Das NRW-Innenministerium hatte die Änderung damit begründet, Reul habe sich bei seiner mündlichen Auskunft „missverständlich“ ausgedrückt. Die Modifizierung der fraglichen Passage trage zu einer Klarstellung bei. Der Verdacht, es sei darum gegangen, einen Fehler zu vertuschen oder falsche Aussagen zu kaschieren, treffe nicht zu.

Josefine Paul (Bündnis 90/Die Grünen), Ministerin für Kinder, Jugend, Familie, Flucht und Integration in Nordrhein-Westfalen, und Herbert Reul (CDU), Innenminister von NRW, sprechen nach dem Anschlag von Solingen zu den Medien.

Flüchtlingsministerin Josefine Paul (Bündnis 90/Die Grünen) und Innenminister Herbert Reul (CDU) sprechen nach dem Anschlag von Solingen zu den Medien.

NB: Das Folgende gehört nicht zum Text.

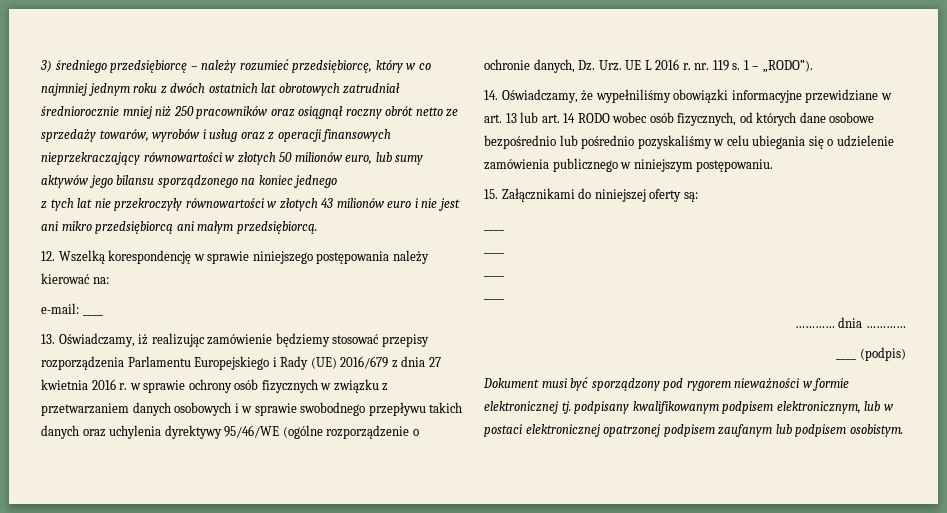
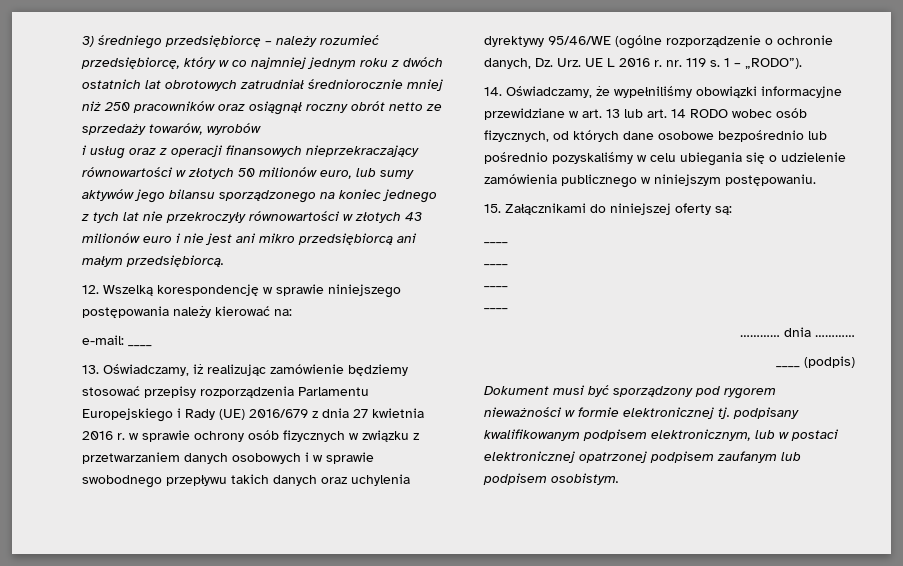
- 3) średniego przedsiębiorcę – należy rozumieć przedsiębiorcę, który w co najmniej jednym roku z dwóch ostatnich lat obrotowych zatrudniał średniorocznie mniej niż 250 pracowników oraz osiągnął roczny obrót netto ze sprzedaży towarów, wyrobów i usług oraz z operacji finansowych nieprzekraczający równowartości w złotych 50 milionów euro, lub sumy aktywów jego bilansu sporządzonego na koniec jednego
+ 3) średniego przedsiębiorcę – należy rozumieć przedsiębiorcę, który w co najmniej jednym roku z dwóch ostatnich lat obrotowych zatrudniał średniorocznie mniej niż 250 pracowników oraz osiągnął roczny obrót netto ze sprzedaży towarów, wyrobów
+ i usług oraz z operacji finansowych nieprzekraczający równowartości w złotych 50 milionów euro, lub sumy aktywów jego bilansu sporządzonego na koniec jednego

Die Opposition traut dieser Darstellung indessen nicht. Sie fragt sich, warum die Herausgabe der Unterlagen „auf Teufel komm raus“ blockiert wurde. Denn Beweisanträge der Opposition abzulehnen, ist absolut unüblich. SPD und FDP sehen darin einen Rechtsverstoß: „Die eklatante Verletzung unserer Minderheitenrechte durch die Ablehnung unserer Beweisanträge ist dabei der traurige Tiefpunkt der schwarz-grünen Verhinderungstaktik“, kritisiert die SPD-Abgeordnete Lisa-Kristin Kapteinat. Man ziehe jetzt vor den Verfassungsgerichtshof, „um für die maximale Transparenz zu kämpfen, welche Ministerpräsident Wüst einst versprochen“ habe. FDP-Innenexperte Marc Lürbke erklärte, die „systematische Ablehnung der Herausgabe zentraler Dokumente“ sei nicht hinnehmbar. Die regierungstragenden Fraktionen würden die verfassungsmäßigen Rechte der Opposition „mit Füßen treten“.

Nach dem Anschlag von Solingen hatte Reul nach eigener Aussage erst am Sonntagvormittag versucht, NRW-Flüchtlingsministerin Josefine Paul zu erreichen. Die Grüne nahm jedoch zu dem Zeitpunkt an einer Gedenkveranstaltung in Frankreich teil und reagierte nicht persönlich auf den Wunsch des Innenministers nach einem Rückruf.

Mutmaßlicher Täter hätte abgeschoben werden sollen

Bei dem Anschlag in Solingen waren im August vergangenen Jahres drei Menschen getötet und acht schwer verletzt worden. Der mutmaßliche Attentäter, der Syrer Issa Al H., hätte eigentlich schon 2023 nach Bulgarien abgeschoben werden sollen. Die Ausländerbehörden scheiterten jedoch mit dem Versuch, weil H. nachts zunächst in seiner Flüchtlingsunterkunft nicht angetroffen worden war. Obwohl der Syrer am nächsten Tag wieder auftauchte, wurde kein zweiter Abschiebeversuch unternommen. Im Untersuchungsausschuss soll nun aufgearbeitet werden, welche behördlichen Lücken und Versäumnisse den Terrorakt begünstigt haben. Wann das Verfassungsgericht eine Entscheidung trifft, ist noch unklar.